APPLICATION FOR REVIEW

  1. This is an application for review of a decision made by a delegate of the Minister for Immigration to refuse to grant the applicant a Protection visa under s.65 of the Migration Act 1958 (the Act).

  2. The applicant claims to be a citizen of Lebanon. He applied for the visa [in] November 2013 and the delegate refused to grant the visa [in] March 2014.

  3. The applicant applied to this Tribunal which affirmed the decision under review. The applicant did not appear before the Tribunal.

  4. The Federal Circuit Court remitted the matter for reconsideration by consent [in] March 2016 because the decision record revealed a probable error of law.

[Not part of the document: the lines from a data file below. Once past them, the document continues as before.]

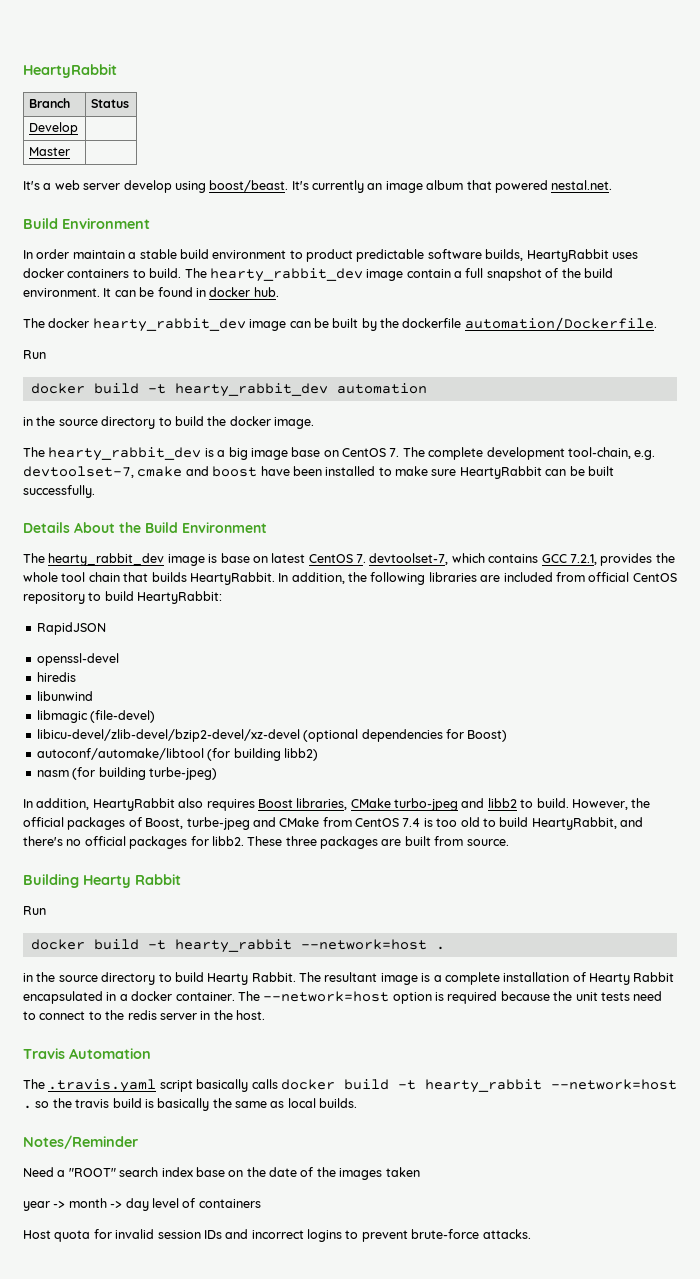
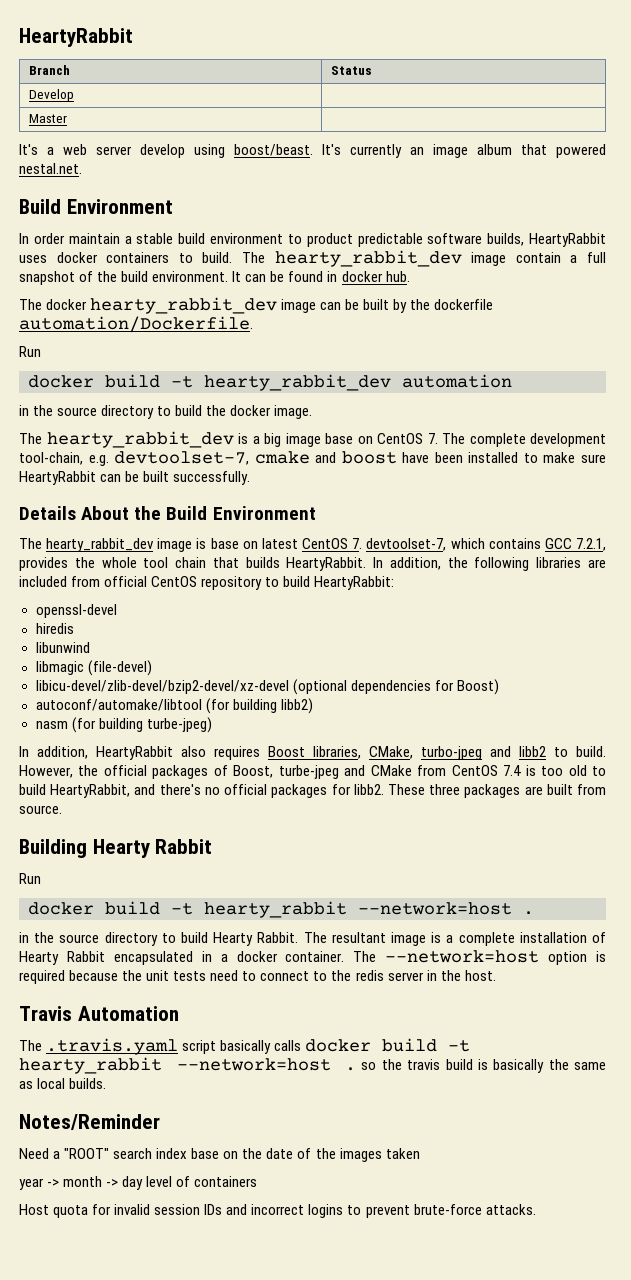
[36,622,106,635] // RapidJSON -> (395, 583) none
[350,798,391,808] CMake -> [369,746,413,759] CMake,

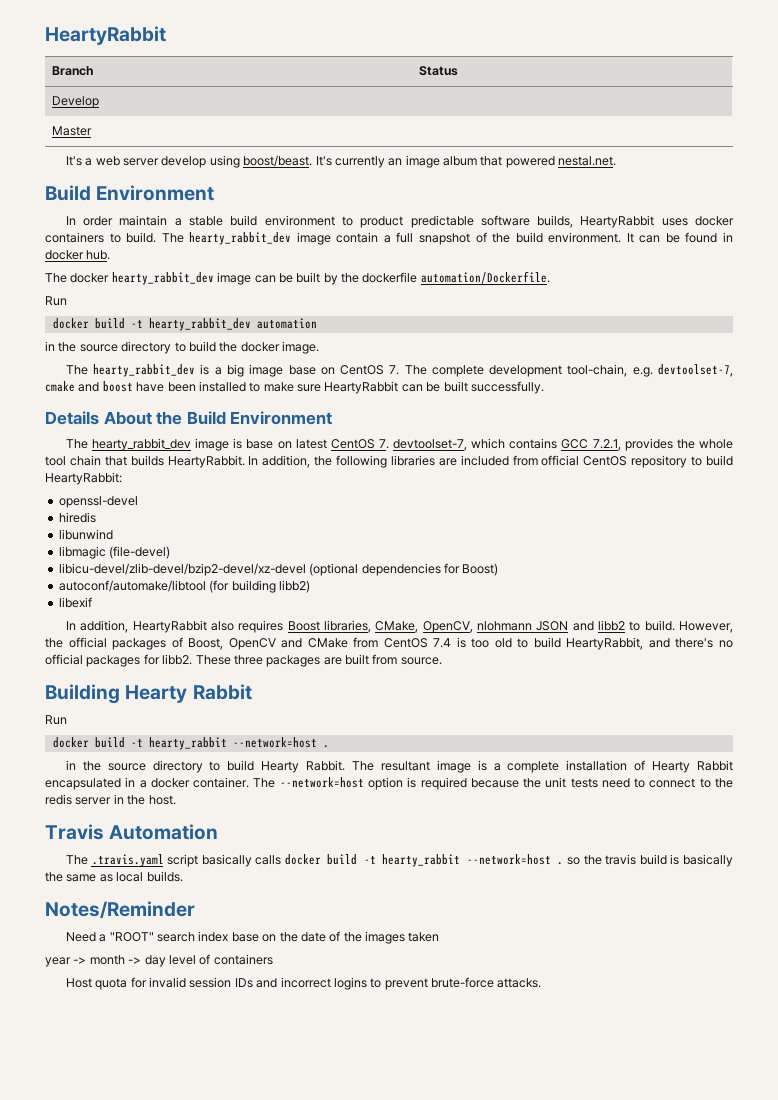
[35,717,212,733] nasm (for building turbe-jpeg) -> [58,597,92,608] libexif
[421,746,482,760] turbo-jpeg -> [422,621,569,633] OpenCV, nlohmann JSON
[278,765,339,779] turbe-jpeg -> [228,638,276,650] OpenCV

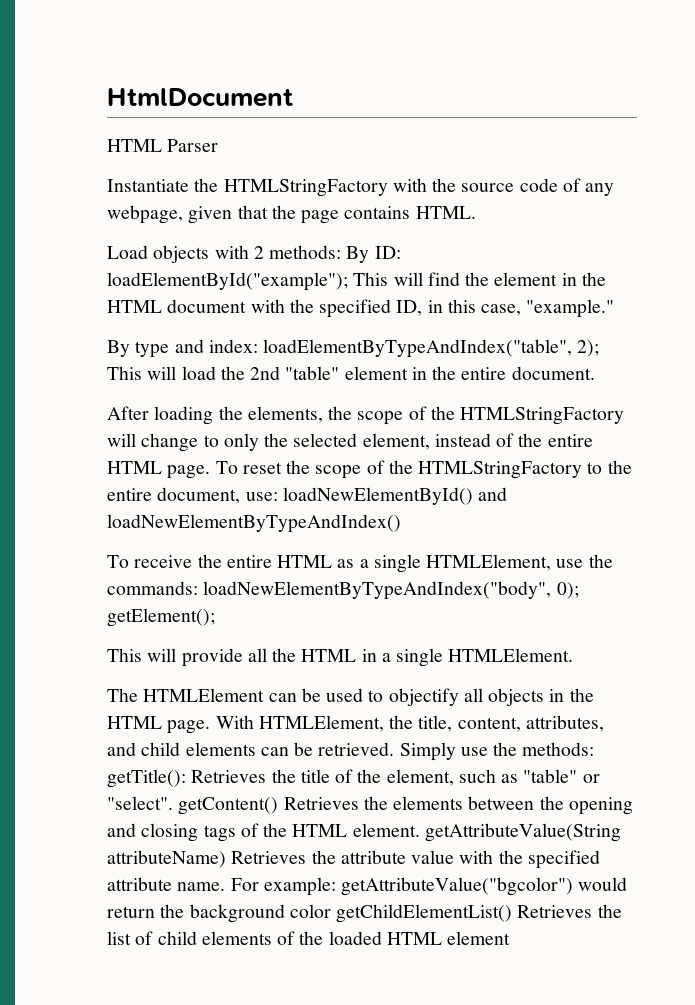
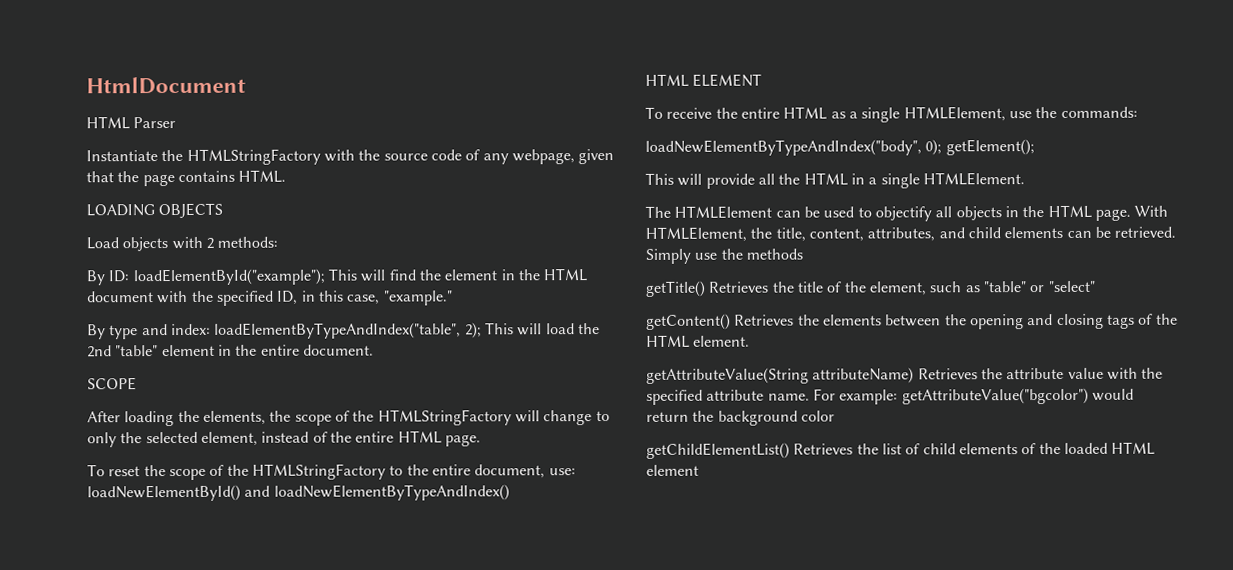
(476, 212) none -> [86,202,224,219] // LOADING OBJECTS
(342, 252) none -> (279, 242) //
(595, 373) none -> [87,377,137,391] // SCOPE
(211, 472) none -> (481, 440) //
(401, 523) none -> [645,73,763,87] // HTML ELEMENT
(198, 588) none -> (1138, 112) //
[522,742,595,756] [107,769,186,788] methods: getTitle(): -> [745,248,803,260] [645,280,706,297] methods // getTitle()
[107,796,173,810] "select". -> [1047,280,1096,293] "select" //
(420, 830) none -> (751, 341) //
(331, 911) none -> (835, 416) //

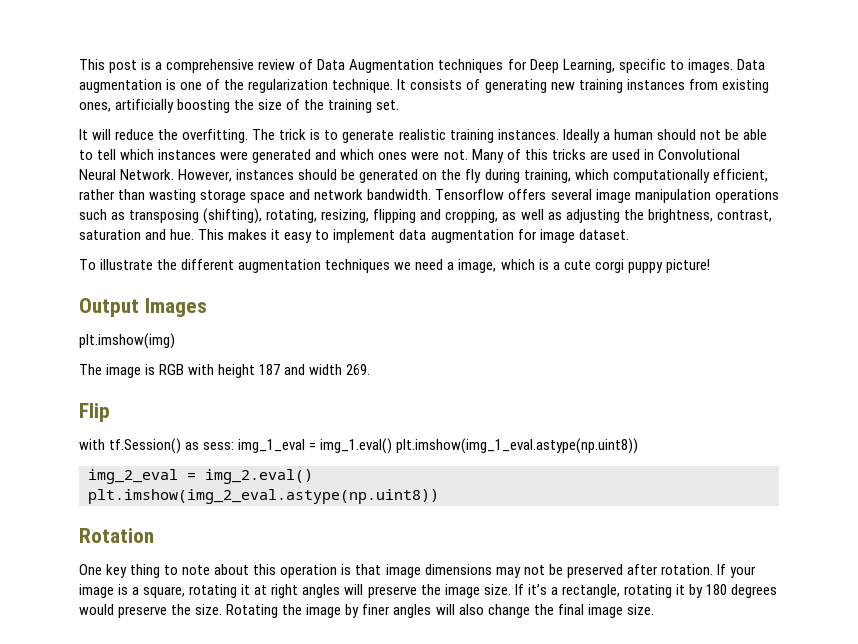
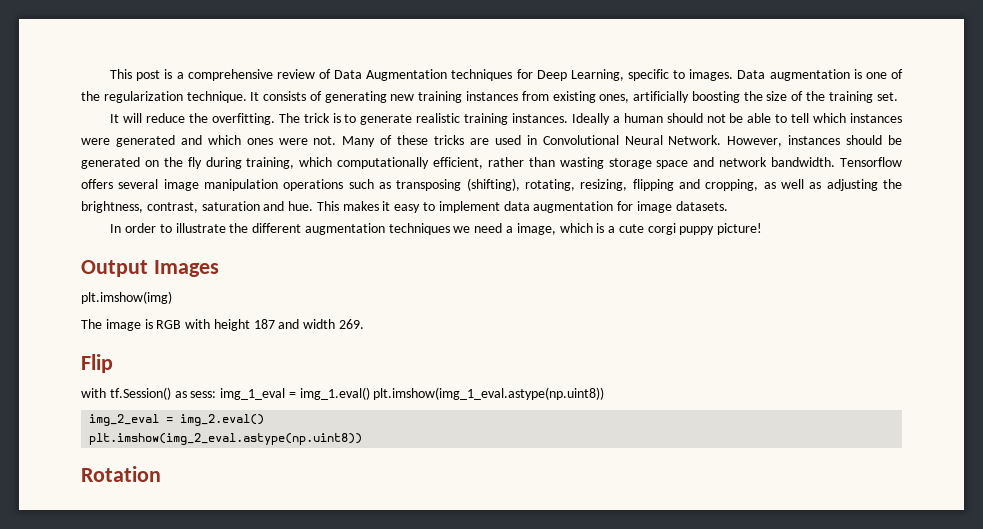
[524,149,548,160] this -> [397,135,429,145] these
[578,229,629,240] [79,259,96,270] dataset. // To -> [675,201,728,211] [110,223,172,233] datasets. // In order to
[79,564,756,578] [79,584,778,598] [79,604,654,618] // One key thing to note about this operation is that image dimensions may not be preserved after rotation. If your image is a square, rotating it at right angles will preserve the image size. If it’s a rectangle, rotating it by 180 degrees would preserve the size. Rotating the image by finer angles will also change the final image size. -> (161, 474) none

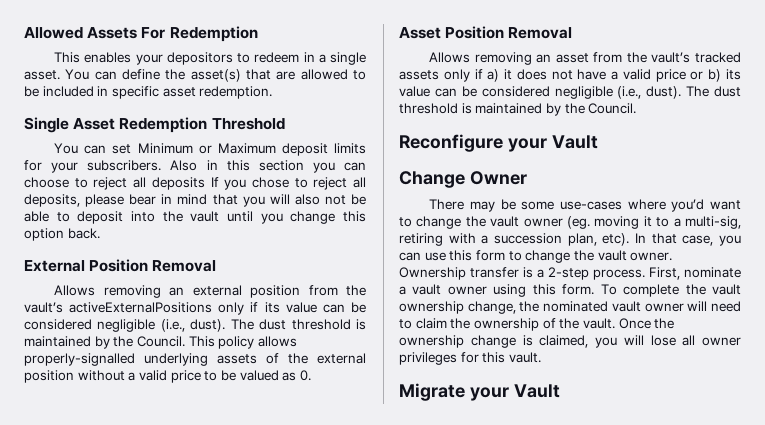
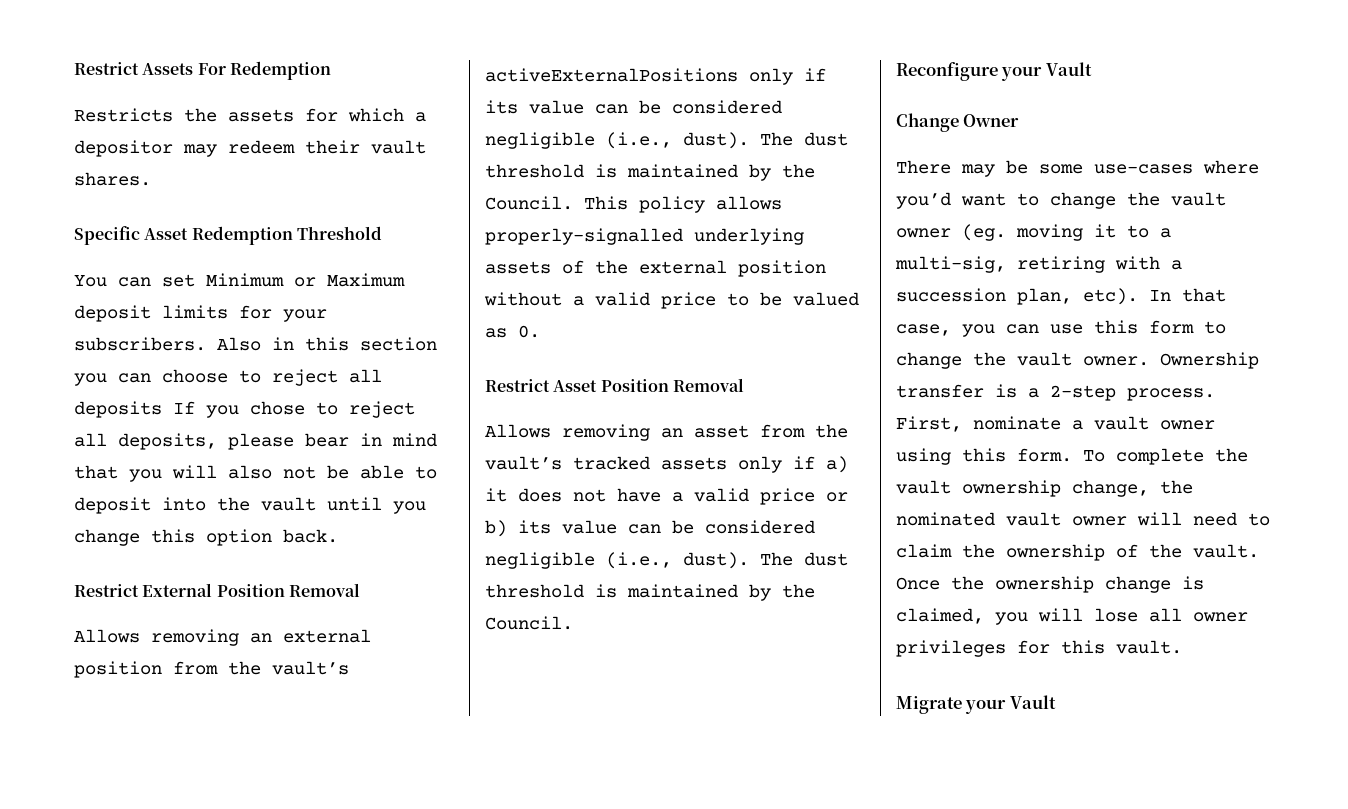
[24,27,83,39] Allowed -> [74,62,139,75] Restrict
[54,52,367,65] [24,69,366,82] [24,86,273,99] [24,117,69,133] This enables your depositors to redeem in a single asset. You can define the asset(s) that are allowed to be included in specific asset redemption. // Single -> [74,108,426,122] [74,140,426,157] [74,172,151,186] [74,226,140,245] Restricts the assets for which a depositor may redeem their vault shares. // Specific
(100, 233) none -> [74,584,139,597] Restrict
(311, 375) none -> [485,379,550,392] Restrict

  5. A registered migration agent represented the applicant.  On 23 May 2016 the Tribunal wrote to the applicant, advising that it had considered all the material before it relating to his application but it was unable to make a favourable decision on that information alone. The Tribunal invited the applicant to give oral evidence and present arguments at a hearing on 5 July 2016. The applicant was advised that if he did not attend the hearing and a postponement was not granted, the Tribunal may make a decision without further notice.

  6. On 29 June 2016, a case officer spoke to the applicant’s representative by telephone.  The representative said that she was awaiting instructions from the applicant and should be sending the hearing response form on that day.  The case officer rang the representative again on 1 July 2016.  The representative was out of the office on that day.  The case officer advised another person in the office that the Tribunal had not received a response to the hearing invitation.  The person said she would follow up the matter.

  7. On 4 July 2016 at 3:28 pm, the Tribunal received an email from the representative who sought an adjournment of the hearing because the applicant is seeing a psychologist and requires support prior to attending the hearing. A response to the hearing invitation was included with the email which indicated that neither the applicant nor the adviser would attend the hearing on 5 July 2016. Two medical certificates were provided as well from the one doctor.  The first dated [June] 2016 advised that the applicant was suffering from [a medical condition] for about [number] years and on  [medication] and was referred to a [professional] for further management.  It stated “He needs assistance and consideration due to his medical condition”.  The second medical certificate was dated [July] 2016 and certified that the applicant “has a medical [condition] and will be unfit from 2 July 2016 to 8 July 2016 inclusive”.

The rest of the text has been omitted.